Detected change data

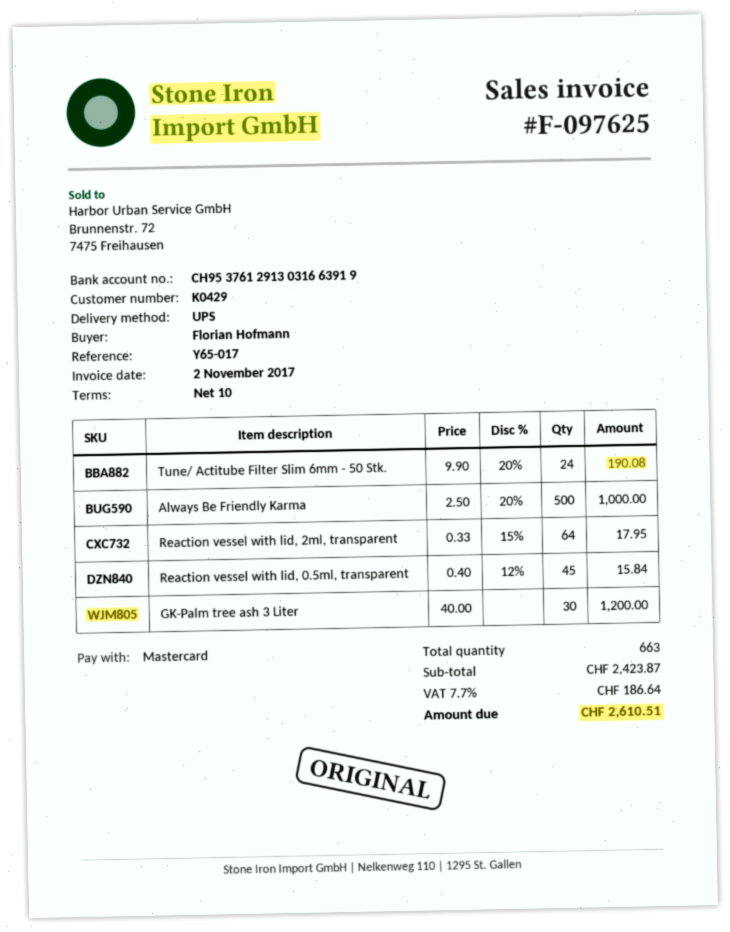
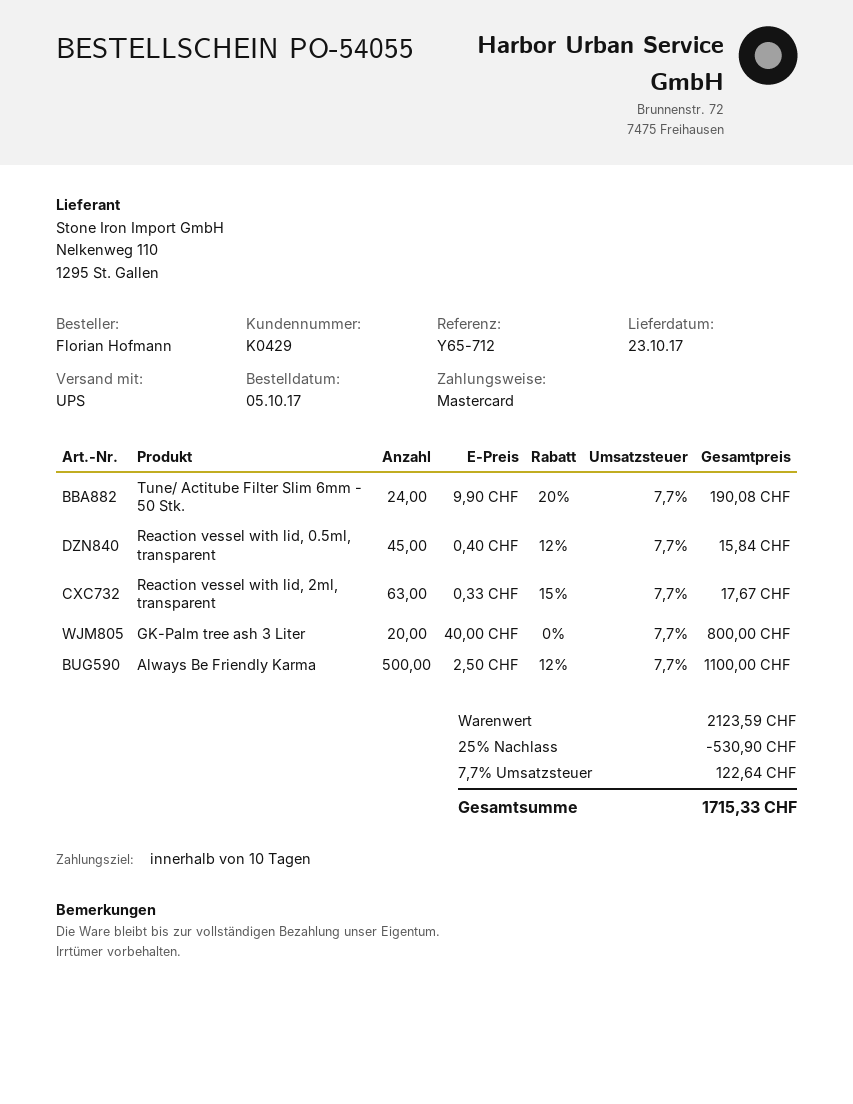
reference: Y65-017 -> Y65-712
Always Be Friendly Karma: 500 x 2.50 - 20% = 1000.00 -> 500 x 2.50 - 12% = 1100.00
Reaction vessel with lid, 2ml, transparent: 64 x 0.33 - 15% = 17.95 -> 63 x 0.33 - 15% = 17.67
GK-Palm tree ash 3 Liter: 30 x 40.00 = 1200.00 -> 20 x 40.00 = 800.00
subtotal: 2423.87 -> 2123.59
discount: none -> 25% = 530.90
tax: 7.7% = 186.64 -> 7.7% = 122.64
total: 2610.51 -> 1715.33

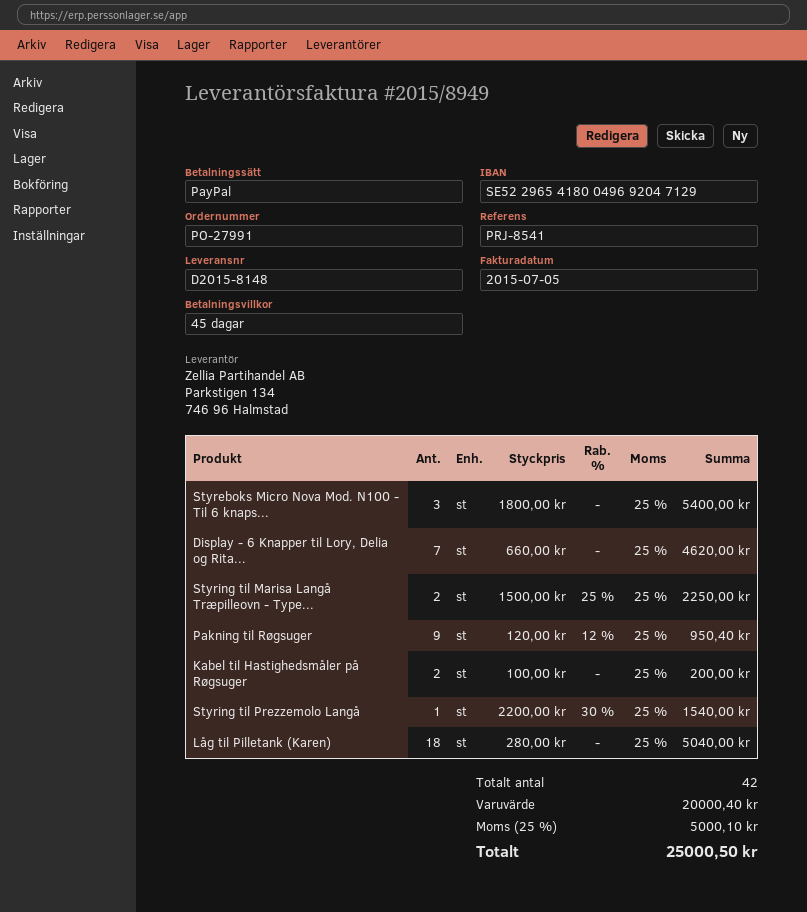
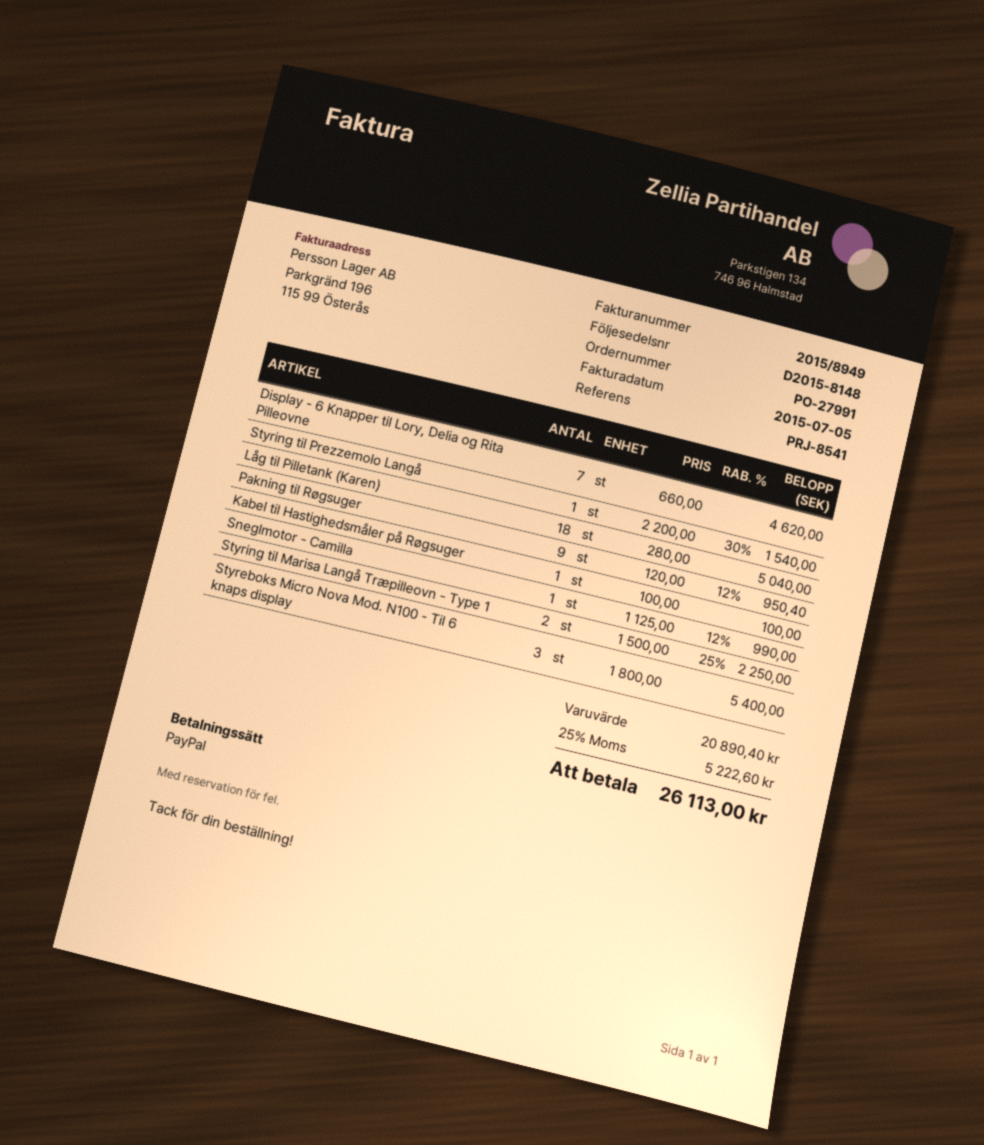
Kabel til Hastighedsmåler på Røgsuger: 2 x 100.00 = 200.00 -> 1 x 100.00 = 100.00
Sneglmotor - Camilla: none -> 1 x 1125.00 - 12% = 990.00
subtotal: 20000.40 -> 20890.40
tax: 25% = 5000.10 -> 25% = 5222.60
total: 25000.50 -> 26113.00

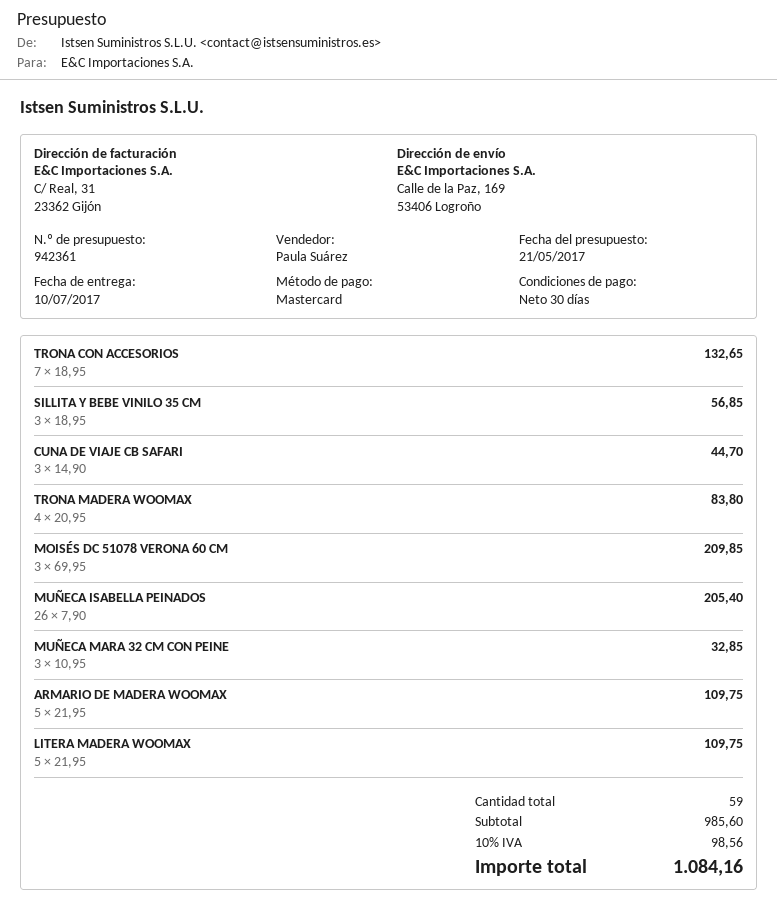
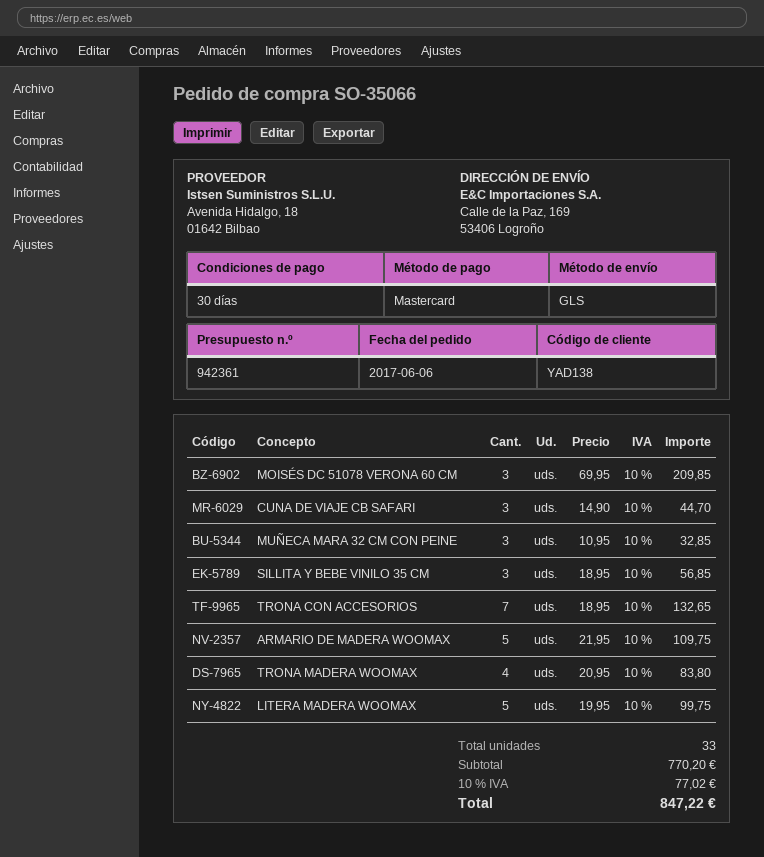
MUÑECA ISABELLA PEINADOS: 26 x 7.90 = 205.40 -> none
LITERA MADERA WOOMAX: 5 x 21.95 = 109.75 -> 5 x 19.95 = 99.75
total quantity: 59 -> 33
subtotal: 985.60 -> 770.20
tax: 10% = 98.56 -> 10% = 77.02
total: 1084.16 -> 847.22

*WORK INSTRUCTION:*
All of the data above must be printed exactly, minus its pictures.

*ANSWER TO THIS TASK:*
reference: Y65-017 -> Y65-712
Always Be Friendly Karma: 500 x 2.50 - 20% = 1000.00 -> 500 x 2.50 - 12% = 1100.00
Reaction vessel with lid, 2ml, transparent: 64 x 0.33 - 15% = 17.95 -> 63 x 0.33 - 15% = 17.67
GK-Palm tree ash 3 Liter: 30 x 40.00 = 1200.00 -> 20 x 40.00 = 800.00
subtotal: 2423.87 -> 2123.59
discount: none -> 25% = 530.90
tax: 7.7% = 186.64 -> 7.7% = 122.64
total: 2610.51 -> 1715.33

Kabel til Hastighedsmåler på Røgsuger: 2 x 100.00 = 200.00 -> 1 x 100.00 = 100.00
Sneglmotor - Camilla: none -> 1 x 1125.00 - 12% = 990.00
subtotal: 20000.40 -> 20890.40
tax: 25% = 5000.10 -> 25% = 5222.60
total: 25000.50 -> 26113.00

MUÑECA ISABELLA PEINADOS: 26 x 7.90 = 205.40 -> none
LITERA MADERA WOOMAX: 5 x 21.95 = 109.75 -> 5 x 19.95 = 99.75
total quantity: 59 -> 33
subtotal: 985.60 -> 770.20
tax: 10% = 98.56 -> 10% = 77.02
total: 1084.16 -> 847.22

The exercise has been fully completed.